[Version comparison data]
☆ ☆ ☆
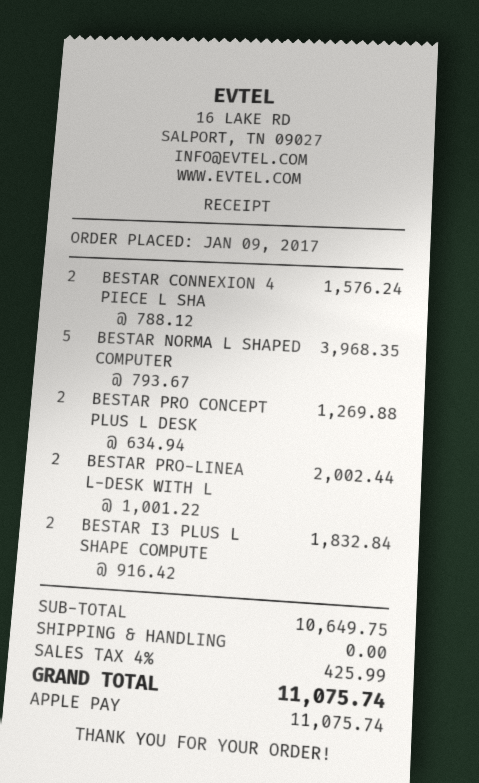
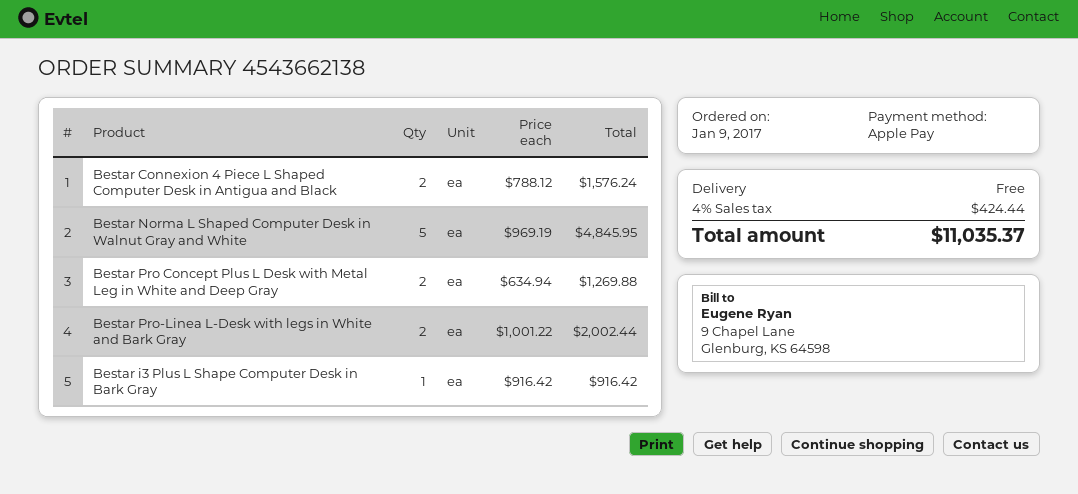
BESTAR NORMA L SHAPED COMPUTER: 5 x 793.67 = 3968.35 -> 5 x 969.19 = 4845.95
BESTAR I3 PLUS L SHAPE COMPUTE: 2 x 916.42 = 1832.84 -> 1 x 916.42 = 916.42
tax: 4% = 425.99 -> 4% = 424.44
total: 11075.74 -> 11035.37

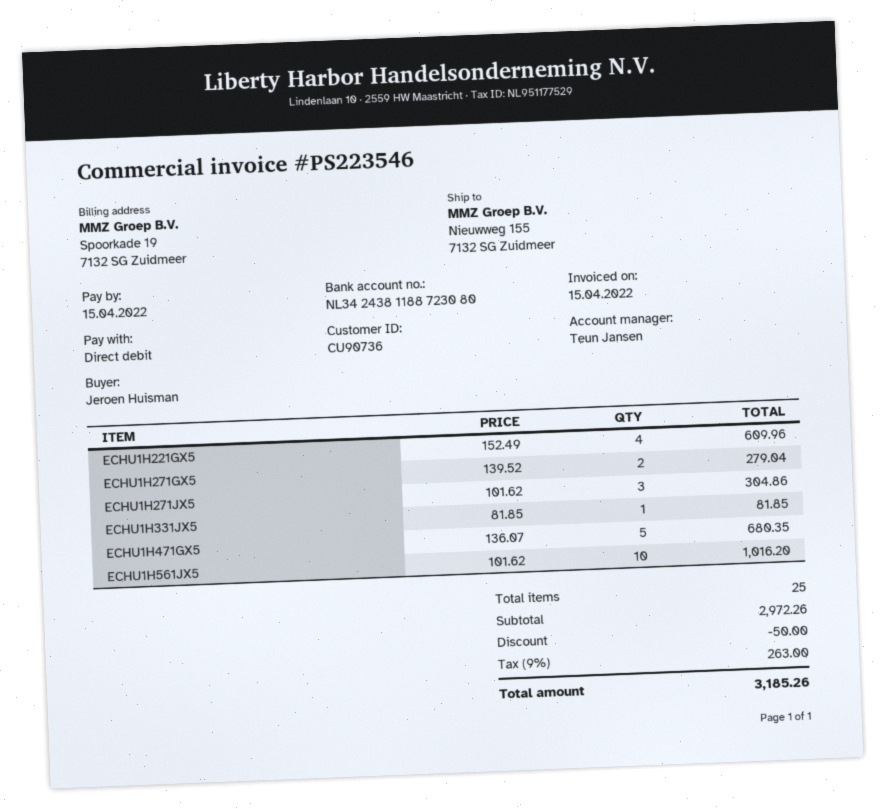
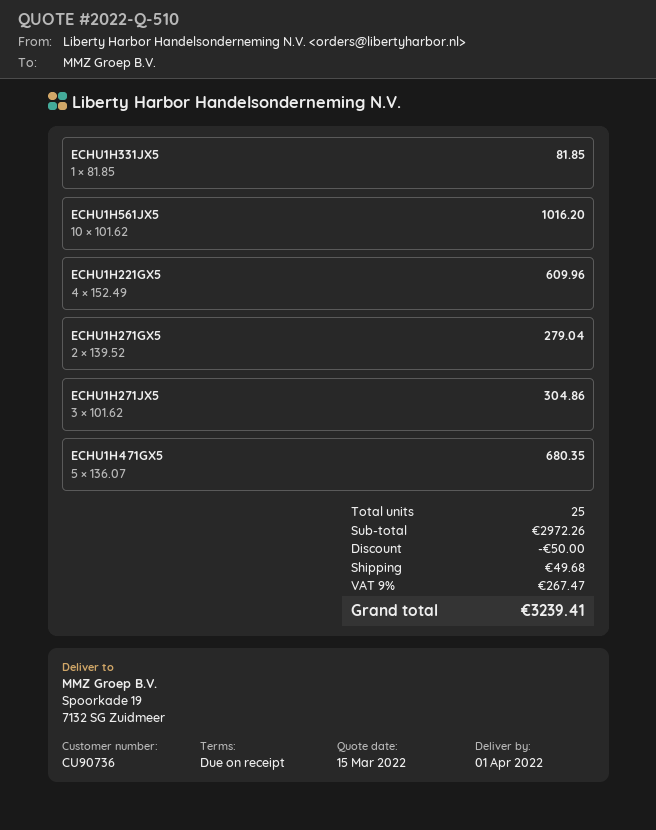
ship to: Nieuwweg 155, 7132 SG Zuidmeer -> Spoorkade 19, 7132 SG Zuidmeer
shipping: none -> 49.68
tax: 9% = 263.00 -> 9% = 267.47
total: 3185.26 -> 3239.41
☆ ☆ ☆
When you set down the records above, copy every line exactly and exclude the pictures.

▶ **EXERCISE RESULT**:
BESTAR NORMA L SHAPED COMPUTER: 5 x 793.67 = 3968.35 -> 5 x 969.19 = 4845.95
BESTAR I3 PLUS L SHAPE COMPUTE: 2 x 916.42 = 1832.84 -> 1 x 916.42 = 916.42
tax: 4% = 425.99 -> 4% = 424.44
total: 11075.74 -> 11035.37

ship to: Nieuwweg 155, 7132 SG Zuidmeer -> Spoorkade 19, 7132 SG Zuidmeer
shipping: none -> 49.68
tax: 9% = 263.00 -> 9% = 267.47
total: 3185.26 -> 3239.41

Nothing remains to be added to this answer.